- _Supplied material_:
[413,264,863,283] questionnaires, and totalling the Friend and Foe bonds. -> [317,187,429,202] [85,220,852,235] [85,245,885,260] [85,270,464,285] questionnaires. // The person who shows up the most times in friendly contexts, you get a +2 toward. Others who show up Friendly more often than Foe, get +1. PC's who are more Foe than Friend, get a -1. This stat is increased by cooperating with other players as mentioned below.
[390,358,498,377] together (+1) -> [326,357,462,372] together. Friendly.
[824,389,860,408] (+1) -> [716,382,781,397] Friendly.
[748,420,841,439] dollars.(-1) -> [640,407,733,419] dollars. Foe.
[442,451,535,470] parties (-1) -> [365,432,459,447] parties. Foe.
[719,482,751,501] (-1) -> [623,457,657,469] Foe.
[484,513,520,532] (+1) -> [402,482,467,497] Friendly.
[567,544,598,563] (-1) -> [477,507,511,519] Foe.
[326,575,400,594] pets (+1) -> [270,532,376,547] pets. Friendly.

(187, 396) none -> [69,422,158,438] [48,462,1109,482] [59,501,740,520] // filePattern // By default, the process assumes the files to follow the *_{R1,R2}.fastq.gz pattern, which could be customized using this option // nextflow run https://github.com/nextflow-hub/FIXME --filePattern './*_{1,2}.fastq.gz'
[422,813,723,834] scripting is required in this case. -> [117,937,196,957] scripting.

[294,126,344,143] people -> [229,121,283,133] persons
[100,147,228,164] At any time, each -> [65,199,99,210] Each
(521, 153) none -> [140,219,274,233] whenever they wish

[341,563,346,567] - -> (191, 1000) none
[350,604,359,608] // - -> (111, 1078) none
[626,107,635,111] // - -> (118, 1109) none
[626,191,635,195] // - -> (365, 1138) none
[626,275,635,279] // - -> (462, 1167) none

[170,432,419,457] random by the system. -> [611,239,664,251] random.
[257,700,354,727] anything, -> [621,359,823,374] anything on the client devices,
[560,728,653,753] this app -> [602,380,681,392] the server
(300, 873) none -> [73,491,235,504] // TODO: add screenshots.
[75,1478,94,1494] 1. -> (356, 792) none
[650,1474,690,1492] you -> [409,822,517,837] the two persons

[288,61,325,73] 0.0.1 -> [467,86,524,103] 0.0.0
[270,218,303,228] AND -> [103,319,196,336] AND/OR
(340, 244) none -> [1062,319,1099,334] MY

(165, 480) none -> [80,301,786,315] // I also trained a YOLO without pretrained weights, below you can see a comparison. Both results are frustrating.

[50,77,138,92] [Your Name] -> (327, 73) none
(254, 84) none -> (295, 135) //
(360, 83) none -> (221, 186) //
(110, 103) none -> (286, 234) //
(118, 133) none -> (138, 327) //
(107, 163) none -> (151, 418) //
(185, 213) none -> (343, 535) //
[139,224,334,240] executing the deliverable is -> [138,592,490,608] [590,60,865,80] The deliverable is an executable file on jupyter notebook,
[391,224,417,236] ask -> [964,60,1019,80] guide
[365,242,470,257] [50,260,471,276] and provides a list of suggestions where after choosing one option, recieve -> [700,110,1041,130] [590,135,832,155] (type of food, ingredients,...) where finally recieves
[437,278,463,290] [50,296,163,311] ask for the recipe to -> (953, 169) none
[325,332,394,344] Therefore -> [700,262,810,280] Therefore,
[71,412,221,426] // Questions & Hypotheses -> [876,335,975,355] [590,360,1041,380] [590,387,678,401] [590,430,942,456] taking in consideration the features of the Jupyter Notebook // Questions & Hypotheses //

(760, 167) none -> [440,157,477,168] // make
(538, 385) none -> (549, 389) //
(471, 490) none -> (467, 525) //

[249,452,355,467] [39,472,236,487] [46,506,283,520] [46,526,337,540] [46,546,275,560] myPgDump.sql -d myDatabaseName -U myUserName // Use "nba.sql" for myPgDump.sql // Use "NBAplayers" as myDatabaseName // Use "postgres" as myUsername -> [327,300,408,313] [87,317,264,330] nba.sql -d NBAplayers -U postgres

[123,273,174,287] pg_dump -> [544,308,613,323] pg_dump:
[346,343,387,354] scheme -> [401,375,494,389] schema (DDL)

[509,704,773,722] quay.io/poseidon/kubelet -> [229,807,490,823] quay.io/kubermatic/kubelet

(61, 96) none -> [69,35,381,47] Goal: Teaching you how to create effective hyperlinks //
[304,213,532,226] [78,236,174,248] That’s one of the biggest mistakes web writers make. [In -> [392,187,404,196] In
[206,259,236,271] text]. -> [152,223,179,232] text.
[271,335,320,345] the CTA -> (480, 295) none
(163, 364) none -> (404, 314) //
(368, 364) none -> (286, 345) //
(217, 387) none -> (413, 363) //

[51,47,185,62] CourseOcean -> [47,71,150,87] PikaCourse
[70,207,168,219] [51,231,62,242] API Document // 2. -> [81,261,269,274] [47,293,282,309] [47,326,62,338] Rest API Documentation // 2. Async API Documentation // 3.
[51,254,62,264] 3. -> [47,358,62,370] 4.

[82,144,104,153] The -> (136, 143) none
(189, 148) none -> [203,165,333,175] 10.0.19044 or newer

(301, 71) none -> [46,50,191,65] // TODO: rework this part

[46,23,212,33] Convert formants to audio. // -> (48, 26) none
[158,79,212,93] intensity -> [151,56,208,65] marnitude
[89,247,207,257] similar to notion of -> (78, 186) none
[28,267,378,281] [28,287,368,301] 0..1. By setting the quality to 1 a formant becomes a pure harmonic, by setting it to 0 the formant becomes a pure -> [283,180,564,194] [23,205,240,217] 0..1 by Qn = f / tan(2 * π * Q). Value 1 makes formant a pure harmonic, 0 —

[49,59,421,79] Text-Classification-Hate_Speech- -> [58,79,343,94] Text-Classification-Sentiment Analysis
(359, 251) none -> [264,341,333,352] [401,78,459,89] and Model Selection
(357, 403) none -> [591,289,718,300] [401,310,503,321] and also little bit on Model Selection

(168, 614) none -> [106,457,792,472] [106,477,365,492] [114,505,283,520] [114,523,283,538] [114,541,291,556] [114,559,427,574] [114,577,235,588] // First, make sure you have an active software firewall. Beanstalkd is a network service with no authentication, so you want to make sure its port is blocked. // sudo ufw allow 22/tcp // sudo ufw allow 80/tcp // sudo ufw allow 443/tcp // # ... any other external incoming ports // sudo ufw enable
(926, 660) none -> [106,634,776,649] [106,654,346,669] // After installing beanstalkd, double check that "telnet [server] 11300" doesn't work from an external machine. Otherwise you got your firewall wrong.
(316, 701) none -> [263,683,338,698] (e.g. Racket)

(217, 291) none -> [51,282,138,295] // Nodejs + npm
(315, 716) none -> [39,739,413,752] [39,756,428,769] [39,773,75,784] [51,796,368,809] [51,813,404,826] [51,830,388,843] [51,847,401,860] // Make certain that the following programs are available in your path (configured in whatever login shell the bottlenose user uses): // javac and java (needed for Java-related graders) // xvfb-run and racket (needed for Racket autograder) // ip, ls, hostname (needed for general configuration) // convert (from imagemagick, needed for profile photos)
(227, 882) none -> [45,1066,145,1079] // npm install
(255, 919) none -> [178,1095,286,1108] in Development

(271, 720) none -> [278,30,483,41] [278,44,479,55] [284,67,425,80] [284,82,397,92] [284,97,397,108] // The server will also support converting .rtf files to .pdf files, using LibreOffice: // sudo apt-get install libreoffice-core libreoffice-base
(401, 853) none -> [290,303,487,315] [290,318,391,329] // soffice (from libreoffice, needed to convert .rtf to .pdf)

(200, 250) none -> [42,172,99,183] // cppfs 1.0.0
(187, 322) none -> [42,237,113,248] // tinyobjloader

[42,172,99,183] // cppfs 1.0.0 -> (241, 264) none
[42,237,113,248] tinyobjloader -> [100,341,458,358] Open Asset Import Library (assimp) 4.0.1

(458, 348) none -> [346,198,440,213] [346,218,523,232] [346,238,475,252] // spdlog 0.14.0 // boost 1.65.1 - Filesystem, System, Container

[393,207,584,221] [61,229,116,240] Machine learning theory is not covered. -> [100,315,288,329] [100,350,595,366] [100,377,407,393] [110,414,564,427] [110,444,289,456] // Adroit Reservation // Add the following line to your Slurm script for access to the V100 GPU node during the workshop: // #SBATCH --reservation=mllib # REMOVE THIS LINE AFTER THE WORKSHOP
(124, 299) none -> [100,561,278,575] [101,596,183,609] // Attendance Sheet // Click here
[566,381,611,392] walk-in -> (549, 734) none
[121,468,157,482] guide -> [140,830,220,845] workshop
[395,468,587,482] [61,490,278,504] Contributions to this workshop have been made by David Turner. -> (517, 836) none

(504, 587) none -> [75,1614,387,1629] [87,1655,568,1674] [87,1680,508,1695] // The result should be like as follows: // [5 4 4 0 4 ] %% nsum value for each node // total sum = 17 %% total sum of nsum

- _Exercise prompt_: Go through the entries. Report every line that contains the word "server".

- _Result of the exercise_:
[560,728,653,753] this app -> [602,380,681,392] the server
(926, 660) none -> [106,634,776,649] [106,654,346,669] // After installing beanstalkd, double check that "telnet [server] 11300" doesn't work from an external machine. Otherwise you got your firewall wrong.
(271, 720) none -> [278,30,483,41] [278,44,479,55] [284,67,425,80] [284,82,397,92] [284,97,397,108] // The server will also support converting .rtf files to .pdf files, using LibreOffice: // sudo apt-get install libreoffice-core libreoffice-base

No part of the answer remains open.